For an even function (f(x)), (\int f(x) \ dx) is also an even function. For an odd function (f(x)), (\int f(x) \ dx) is an odd function.

**2. Integration by Substitution**

Let (u = g(x)) be a differentiable function. Then, $$\int f(g(x)) g’(x) \ dx = \int f(u)\ du$$

*Standard functions:*

- (\int sin(x) \ dx = -\cos(x) + C)
- (\int cos(x) \ dx = \sin(x) + C)
- (\int tan(x) \ dx = \ln|sec(x)| + C)
- (\int sec(x) \ dx = \ln|sec(x) + \tan(x)| + C)
- (\int cosec(x) \ dx = -\ln|cosec(x) - \cot(x)| + C)
- (\int cot(x) \ dx = \ln|sin(x)| + C)

**3. Integration by Parts**

For two functions (u(x)) and (v(x)), the formula for integration by parts is: $$\int u(x) v’(x) \ dx = u(x) v(x) - \int v(x) u’(x) \ dx$$ The choice of (u(x)) and (v(x)) is crucial for successful integration.

**4. Integration of Rational Functions**

*Proper rational functions:*

A rational function is proper if the degree of the numerator is less than the degree of the denominator.

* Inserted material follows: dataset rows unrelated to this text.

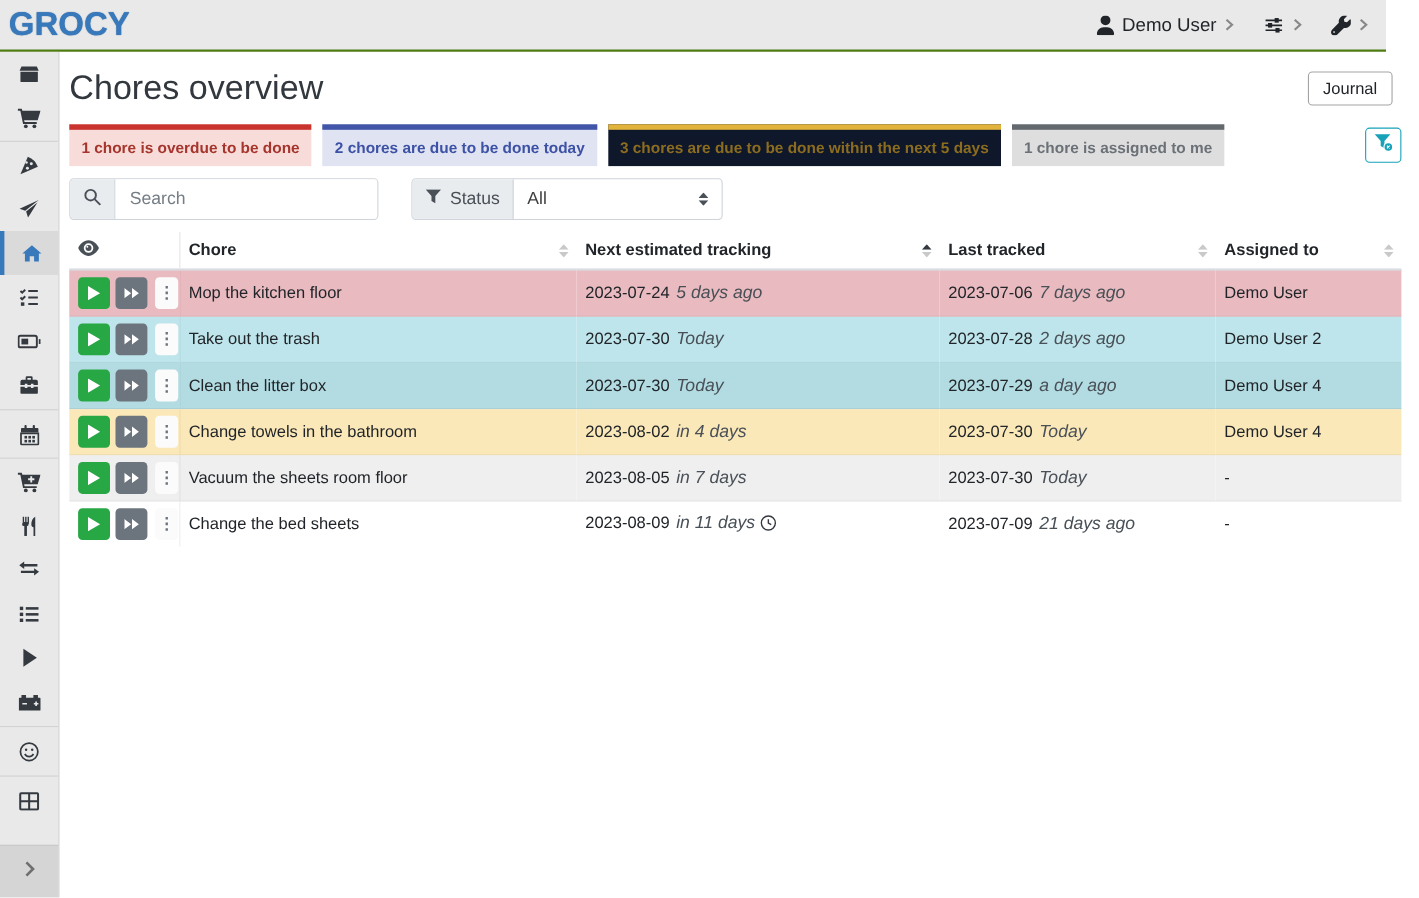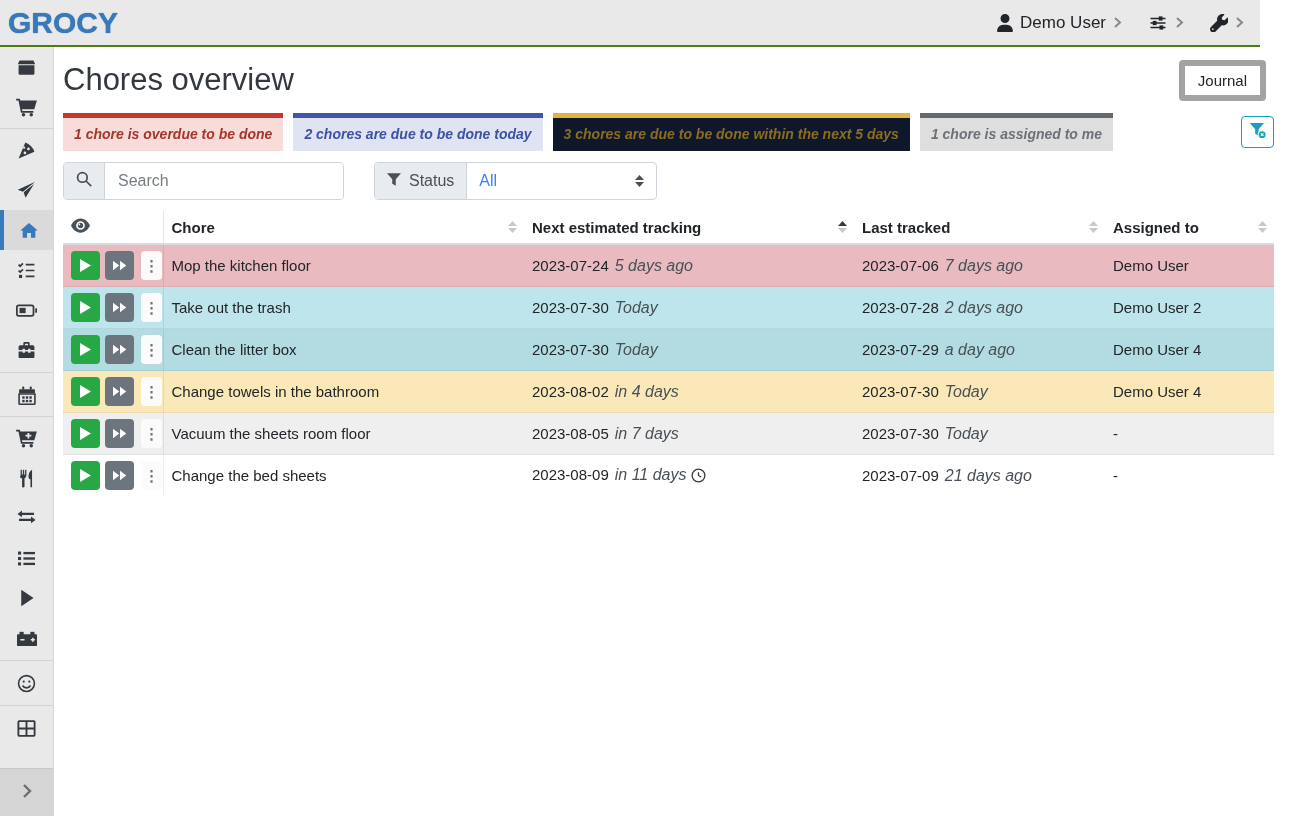"Journal" .journal-btn { border: 6px solid #a3a3a3 -> 1px solid #a3a3a3 }
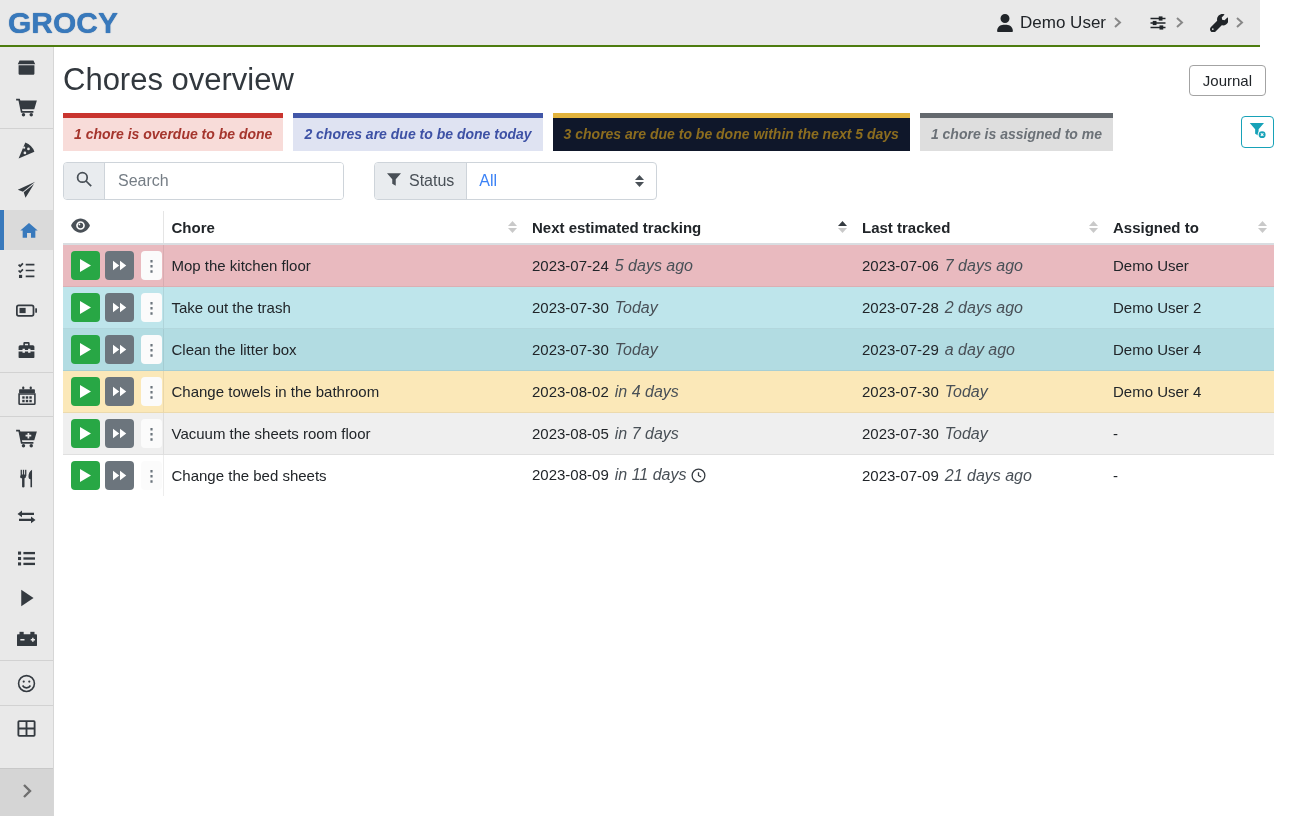"1 chore is overdue to" .banner { font-style: italic -> none }
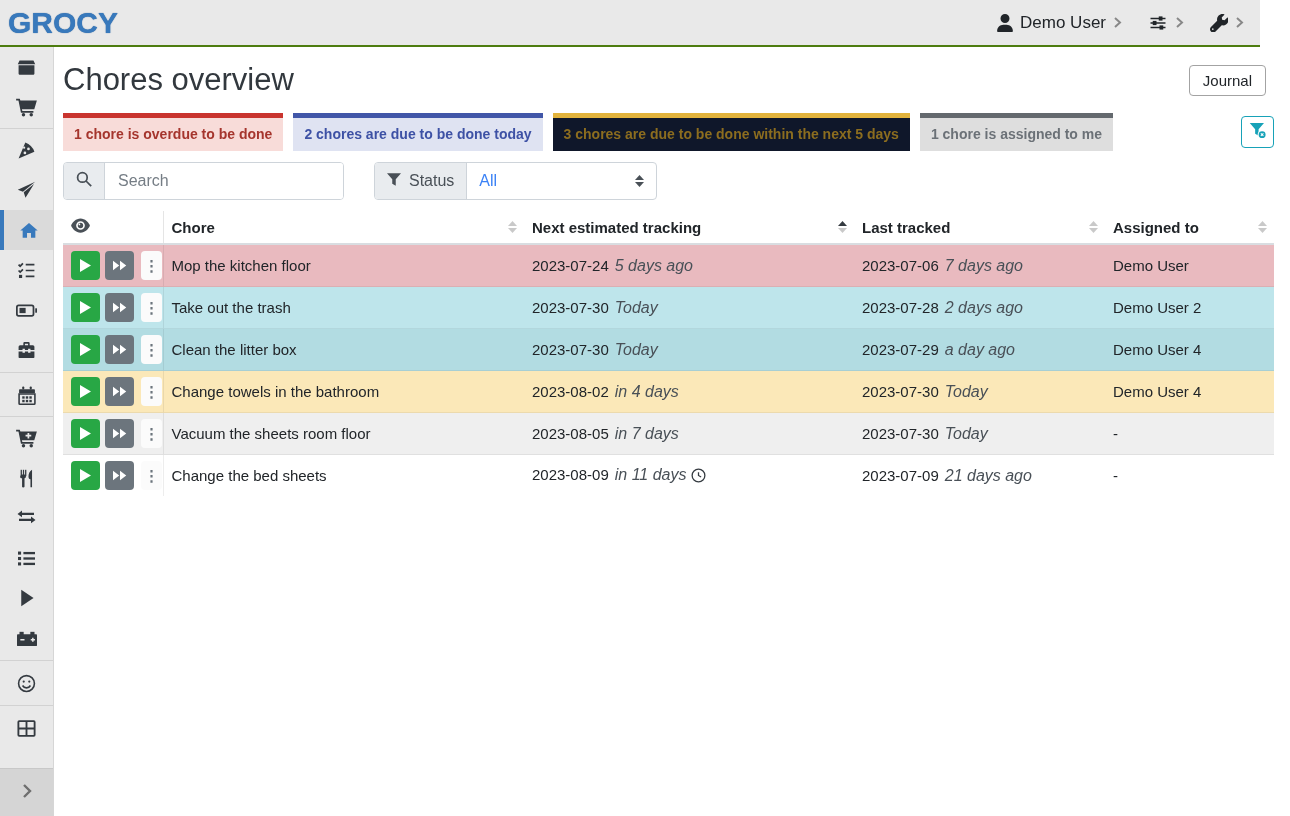"All" .fselect { color: #3b82f6 -> #404040 }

*Improper rational functions:*

A rational function is improper if the degree of the numerator is greater than or equal to the degree of the denominator.

*Integration by partial fractions:*

For an improper rational function, the method of partial fractions involves expressing the function as a sum of simpler fractions, each of which can be easily integrated.

**5. Integration of Irrational Functions**

*Trigonometric substitutions:*

(\int \sqrt{a^2 - x^2} \ dx = \frac{1}{2} x \sqrt{a^2 - x^2} + \frac{1}{2} a^2 \arcsin\left(\frac{x}{a} \right) + C) (\int \frac{1}{\sqrt{a^2 - x^2}} \ dx = \arcsin\left(\frac{x}{a} \right) + C) (\int \sqrt{x^2 + a^2} \ dx = \frac{1}{2} x \sqrt{x^2 + a^2} + \frac{1}{2} a^2 \ln\left(x + \sqrt{x^2 + a^2}\right) + C) (\int \frac{1}{\sqrt{x^2 + a^2}} \ dx = \ln\left(x + \sqrt{x^2 + a^2}\right) + C)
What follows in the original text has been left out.